--- Input data ---
=== Section Start ===
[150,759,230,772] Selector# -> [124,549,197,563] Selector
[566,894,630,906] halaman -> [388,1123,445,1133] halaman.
=== Section End ===
=== Section Start ===
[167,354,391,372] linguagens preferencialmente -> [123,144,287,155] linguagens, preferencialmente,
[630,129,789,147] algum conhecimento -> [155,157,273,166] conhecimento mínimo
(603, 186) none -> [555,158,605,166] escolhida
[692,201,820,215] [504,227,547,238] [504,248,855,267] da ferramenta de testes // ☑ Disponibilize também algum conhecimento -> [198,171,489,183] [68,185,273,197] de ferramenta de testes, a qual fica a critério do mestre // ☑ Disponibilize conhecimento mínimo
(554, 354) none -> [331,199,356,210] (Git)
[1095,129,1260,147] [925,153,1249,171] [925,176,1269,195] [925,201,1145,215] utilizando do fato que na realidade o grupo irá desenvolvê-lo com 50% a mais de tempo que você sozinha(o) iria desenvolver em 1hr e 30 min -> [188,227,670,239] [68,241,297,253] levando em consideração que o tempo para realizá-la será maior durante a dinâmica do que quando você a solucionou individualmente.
=== Section End ===
--- Exercise goal ---
Look above for the line holding "[150,759,230,772] Selector# ->" and the line holding "[566,894,630,906] halaman ->", then output exactly those two lines and every line between them, nothing more.

--- Finished exercise ---
[150,759,230,772] Selector# -> [124,549,197,563] Selector
[566,894,630,906] halaman -> [388,1123,445,1133] halaman.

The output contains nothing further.